• RECORDED INFORMATION:

- - -

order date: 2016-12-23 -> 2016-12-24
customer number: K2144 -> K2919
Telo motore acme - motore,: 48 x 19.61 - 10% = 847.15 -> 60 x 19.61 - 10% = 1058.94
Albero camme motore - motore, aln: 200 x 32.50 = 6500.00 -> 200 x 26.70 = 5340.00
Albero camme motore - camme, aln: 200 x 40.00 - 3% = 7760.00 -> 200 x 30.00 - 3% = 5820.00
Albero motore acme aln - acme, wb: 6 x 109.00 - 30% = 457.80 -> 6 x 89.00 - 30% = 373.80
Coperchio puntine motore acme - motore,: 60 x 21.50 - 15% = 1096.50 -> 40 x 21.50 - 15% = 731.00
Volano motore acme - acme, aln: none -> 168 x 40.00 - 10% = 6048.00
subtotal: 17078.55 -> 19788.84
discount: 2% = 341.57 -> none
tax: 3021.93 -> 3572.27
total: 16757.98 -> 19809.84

- - -

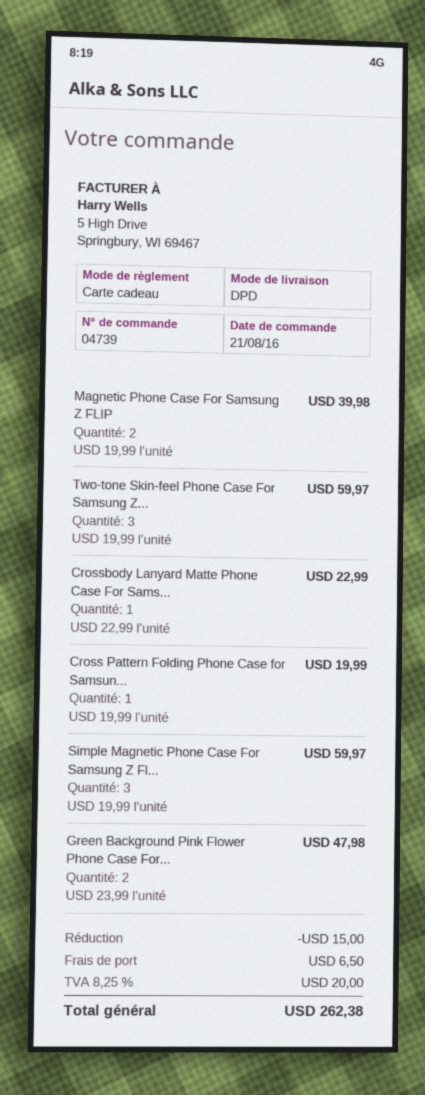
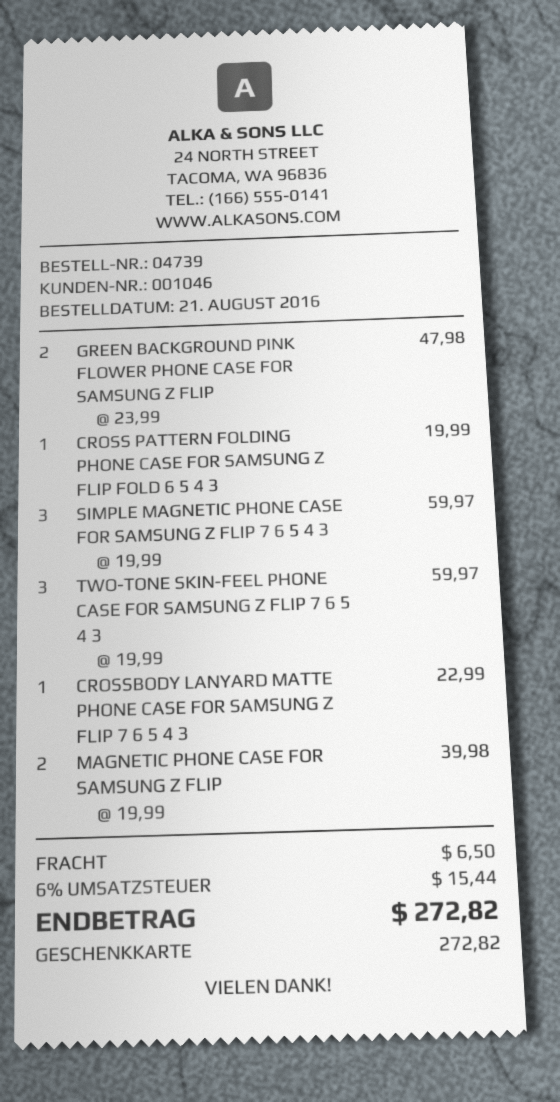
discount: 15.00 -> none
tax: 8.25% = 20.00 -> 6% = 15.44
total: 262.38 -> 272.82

- - -

• YOUR ASSIGNMENT: Once you find the line with "Telo motore acme" above, print it and every line after it up to and including the line with "total: 16757.98 -> 19809.84", exactly as written and nothing else.

• WRITTEN ANSWER:
Telo motore acme - motore,: 48 x 19.61 - 10% = 847.15 -> 60 x 19.61 - 10% = 1058.94
Albero camme motore - motore, aln: 200 x 32.50 = 6500.00 -> 200 x 26.70 = 5340.00
Albero camme motore - camme, aln: 200 x 40.00 - 3% = 7760.00 -> 200 x 30.00 - 3% = 5820.00
Albero motore acme aln - acme, wb: 6 x 109.00 - 30% = 457.80 -> 6 x 89.00 - 30% = 373.80
Coperchio puntine motore acme - motore,: 60 x 21.50 - 15% = 1096.50 -> 40 x 21.50 - 15% = 731.00
Volano motore acme - acme, aln: none -> 168 x 40.00 - 10% = 6048.00
subtotal: 17078.55 -> 19788.84
discount: 2% = 341.57 -> none
tax: 3021.93 -> 3572.27
total: 16757.98 -> 19809.84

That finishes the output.